Jak mozesz tak podle lgac? A wlasciwie czego innego mialabym sie po tobie spodziewac…
Monstradamus
Przepraszam, ze sie wtrace, wiem, ze tego nie znosicie. Ale moze uda mi sie sklonic was do spokojniejszej rozmowy. Na mapie, ktora Izolda widziala w parku, bylo napisane: plan labiryntu wersalskiego, prawda? A budka, z ktorej dzwonil Romeo, znajduje sie, jezeli wierzyc tabliczce, na ktoryms z przedmiesc Londynu. Rozumiecie juz, do czego zmierzam?
Nutscracker
Nie bralbym tych napisow zbyt serio. Izolda ma za drzwiami taki sam Wersal, jak Romeo Londyn. Ugli pewnie by powiedziala, ze wszyscy siedzimy, gdzie diabel mowi dobranoc. I tym razem mialaby swieta racje.
Monstradamus
Pewnie tak. Ale kazdy wymiar rzadzi sie jakimis regulami. Nawet jezeli siedzimy, gdzie diabel mowi dobranoc, jednym mowi w Wersalu, a innym w Londynie.
IsoldA
Co wy bredzicie.
Romeo-y-Cohiba
Dajcie juz sobie spokoj.
Monstradamus
Ale wlasciwie dlaczego byliscie tacy pewni, ze znajdujecie sie gdzies tuz obok siebie?
Romeo-y-Cohiba
Wszystko naokolo mamy takie samo.
Nutscracker
Czyli konkretnie co? Krzaki? Krzaki wszedzie sa takie same.
Monstradamus
Szczegolnie slowo krzaki na dwu roznych ekranach.
Romeo-y-Cohiba
Nawet ziemie pod nogami mamy w tym samym kolorze. Bezowa.
Monstradamus
Bezowa, czyli jaka?
Romeo-y-Cohiba
Jak jaka? Bezowa.
Monstradamus
Moglbys opisac ja innymi slowami?
Romeo-y-Cohiba
Ciemnobrazowa.
IsoldA
Jak to ciemnobrazowa? Przeciez bez to jasny szarozolty!
Nutscracker
Tja. Wszystko jasne. Romeo poszedl na randke z Izolda, a nacial sie na Julie. Izolda poszla na randke z Romeem, a wpadla na Tristana. Jak tak sobie pomysle, ze Julia i Tristan to jedna i ta sama osoba… Chociaz jaka tam osoba. Bydle… Albo bydle w helmie?
Romeo-y-Cohiba
Sluchaj no, xxx jezykoznawco, zamknij sie wreszcie, OK?
Nutscracker
Faktycznie, malo przyjemna metafora, prawda? Sukuby i inkuby znamy nie od dzis, ale w tym naszym wymiarze wyraznie wyklulo sie cos jeszcze paskudniejszego, jakis Juliotristan, ktory tak sie wycwanil, ze potrafi sie podszyc juz nie pod jednego, ale pod dwoje kochankow naraz.
UGLI 666
Nie tylko w tym wymiarze. Dlaczego cudzolostwo to taki ohydny grzech? Dlatego ze, jak uczy nas Kosciol, z cudzoloznikiem zaslepionym zadza parzy sie sam piekielnie chichocacy diabel.
Organizm(-:
Romeo, slyszales chichot za sciana?
Nutscracker
Jakie to pouczajace. Helmiak nie wie nawet, kogo xxx. Albo kto jego xxx. Jakies rysunki na scianie, jakies piksele w okularach helmu, ale prawdziwy adresat calej namietnosci pozostaje calkiem anonimowy.
Organizm(-:
Jednego dalej nie rozumiem.

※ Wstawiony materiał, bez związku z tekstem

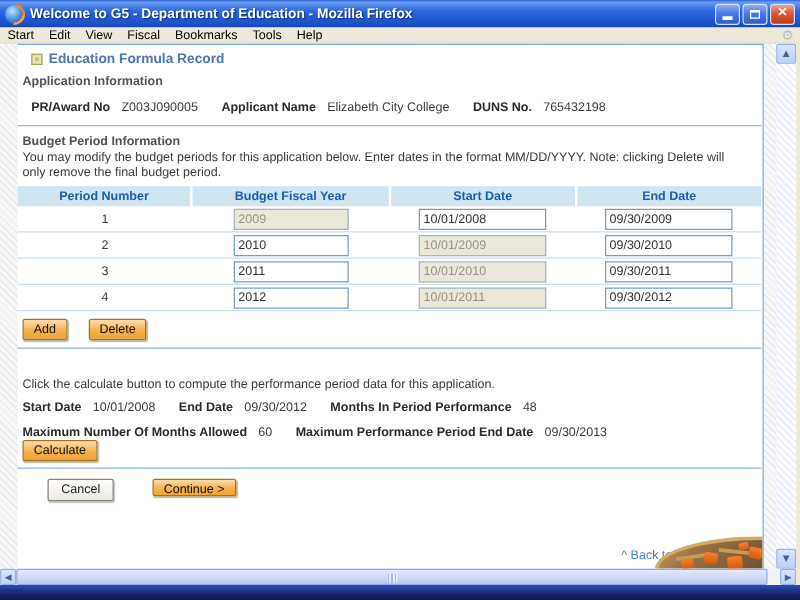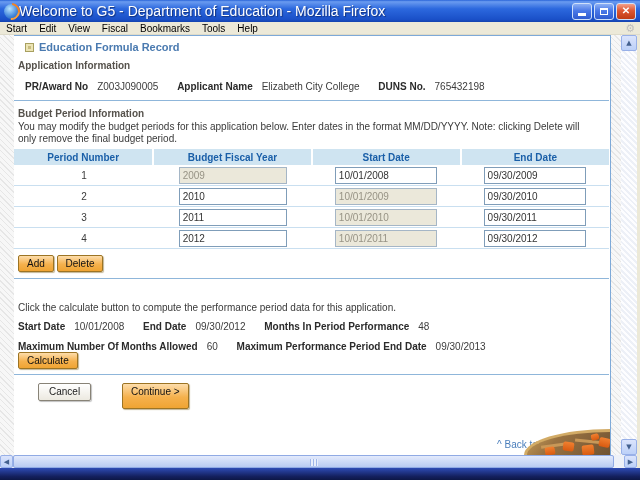--- a/index.html
+++ b/index.html
@@ -7,21 +7,21 @@
 .window{position:relative;width:640px;height:480px;background:#fff}
 
 
 .titlebar{position:absolute;left:0;top:0;width:640px;height:22px;
   background:linear-gradient(180deg,#2964d8 0%,#6a9bf0 8%,#2c68de 40%,#1a50c8 88%,#1443ae 100%);
   display:flex;align-items:center;padding:0 4px}
 .ff-icon{width:15px;height:15px;border-radius:50%;flex:0 0 auto;position:relative;
   background:radial-gradient(circle at 38% 32%,#b8e4ff,#4488dc 55%,#1c4fa0)}
 .ff-icon::after{content:"";position:absolute;inset:-1px;border-radius:50%;border:2px solid transparent;
   border-right-color:#f58220;border-bottom-color:#fba03c;transform:rotate(-40deg)}
-.title-text{color:#fff;font-size:14px;font-weight:normal;margin-left:0;text-shadow:1px 1px 1px #12327e;
+.title-text{color:#fff;font-size:11px;font-weight:bold;margin-left:5px;text-shadow:1px 1px 1px #12327e;
   flex:1;white-space:nowrap;overflow:hidden}
 .winbtns{display:flex;gap:2px}
 .winbtn{width:20px;height:17px;border-radius:3px;border:1px solid #cfe0fa;display:flex;align-items:center;justify-content:center}
 .btn-blue{background:linear-gradient(180deg,#8db0f4,#4a79e8 45%,#2f5cd0)}
 .btn-red{background:linear-gradient(180deg,#f4a08a,#dd5632 45%,#c03c16)}
 .glyph-min{width:8px;height:3px;background:#fff;align-self:flex-end;margin-bottom:3px}
 .glyph-restore{width:8px;height:7px;border:1px solid #fff;border-top:2px solid #fff;background:transparent}
 .glyph-close{color:#fff;font-size:10px;font-weight:bold;line-height:1}
 
 
@@ -49,27 +49,27 @@
 
 .btable{left:0;top:113px;width:595px}
 .thead{display:flex;gap:2px;height:16px}
 .th{background:#cfe4f1;color:#1a5fa8;font-weight:bold;display:flex;align-items:center;justify-content:center;height:16px}
 .c1{width:23.5%}.c2{width:26.5%}.c3{width:25%}.c4{width:25%}
 .trow{display:flex;height:21px;align-items:center;border-bottom:1px solid #c9dff0}
 .td{display:flex;align-items:center;justify-content:center}
 .inp{height:17px;border:1px solid #7f9db9;background:#fff;font-size:10px;color:#333;
   font-family:"Liberation Sans",sans-serif;padding:0 3px}
 .inp.dis{background:#ebe8da;color:#979385;border-color:#a5b6c6}
-.inp.yr{width:108px}
+.inp.yr{width:92px}
 .inp.dt{width:102px}
 
 
 .obtn{display:inline-block;height:17px;line-height:15px;padding:0 8px;font-size:10px;color:#111;
   background:linear-gradient(180deg,#fdddab,#f5b14d 55%,#efa433);border:1px solid #9c7424;border-radius:2px;
-  box-shadow:1px 1px 1px rgba(120,90,20,.45);margin-right:0;font-family:"Liberation Sans",sans-serif;cursor:default}
+  box-shadow:1px 1px 1px rgba(120,90,20,.45);margin-right:14px;font-family:"Liberation Sans",sans-serif;cursor:default}
 .gbtn{display:inline-block;height:18px;line-height:16px;padding:0 10px;font-size:10px;color:#222;
   background:linear-gradient(180deg,#ffffff,#ece9e0);border:1px solid #888377;border-radius:2px;
   box-shadow:1px 1px 1px rgba(0,0,0,.25);font-family:"Liberation Sans",sans-serif;cursor:default}
 .backtop{color:#4a7ebb;font-size:10px}
 
 
 .corner-photo{right:0;bottom:0;width:86px;height:26px;overflow:hidden;
   border-top-left-radius:100% 100%;border-top:3px solid #d2ab66;border-left:3px solid #d2ab66;
   background:linear-gradient(135deg,#c9a05a 0%,#9a7342 35%,#6f5232 100%)}
 .chair{position:absolute;background:linear-gradient(180deg,#f08030,#d85a10);border-radius:2px}
@@ -248,21 +248,21 @@
             <span class="val">09/30/2013</span>
           </span>
       </div>
 
       <div class="abs" style="left:4px;top:316px"><span class="obtn">Calculate</span></div>
 
       <div class="abs divider" style="top:338px"></div>
 
       <div class="abs" style="left:24px;top:347px">
         <span class="gbtn" style="margin-right:28px">Cancel</span>
-        <span class="obtn" style="height:26px;line-height:16px">Continue &gt;</span>
+        <span class="obtn" style="height:14px;line-height:16px">Continue &gt;</span>
       </div>
 
       <div class="abs backtop" style="left:483px;top:403px">^ Back to Top</div>
 
       <div class="abs corner-photo">
         <div class="desk" style="left:14px;top:12px;width:26px;height:3px;transform:rotate(-8deg)"></div>
         <div class="desk" style="left:48px;top:8px;width:30px;height:3px;transform:rotate(6deg)"></div>
         <div class="chair" style="left:18px;top:15px;width:10px;height:8px;transform:rotate(-10deg)"></div>
         <div class="chair" style="left:36px;top:10px;width:11px;height:9px;transform:rotate(8deg)"></div>
         <div class="chair" style="left:55px;top:13px;width:12px;height:10px;transform:rotate(-6deg)"></div>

Jakim cudem Minotaur podszyl sie pod obydwoje naraz? Co, sam sie przelecial?
Nutscracker
Nie. Z Romeem jest Izolda, a z Izolda Romeo. Ale twoja hipoteza wyglada jeszcze ciekawiej. Musze nad nia pomyslec. Drodzy panstwo, wybaczcie, bede wscibski: co wlasciwie zdarzylo sie w pawilonie? Moja wyobraznia pala dziewiczym rumiencem i odmawia wspolpracy. Zadna z sytuacji, ktore przychodza mi do glowy, nie jest warta takich emocji, jakich bylismy swiadkami. Pewien Amerykaniec wsadzil se w dupe palec albo ostatnie tango w Paryzu. Banalizuje sprawe, oczywiscie. Romeo, jakies szczegoly?
Romeo-y-Cohiba
Prosze uprzejmie, szczegoly. Jezeli jeszcze raz wetkniesz nos w nasze zycie, znajde cie i tak xxx, ze strzepki twojego mozgu dopracuja te xxx hipoteze na scianie. Rozumiemy sie?
Nutscracker
Ciekawe, ciekawe. A jak zamierzasz mnie znalezc? To juz nie takie proste jak z Izolda, miedzy nami nie ma zadnych czarnych dziur. Tym bardziej ze tamta tez byla nie miedzy wami, a…
Romeo-y-Cohiba
Uwazaj, jak dobrze poszukam, wywloke cie z kazdej dziury.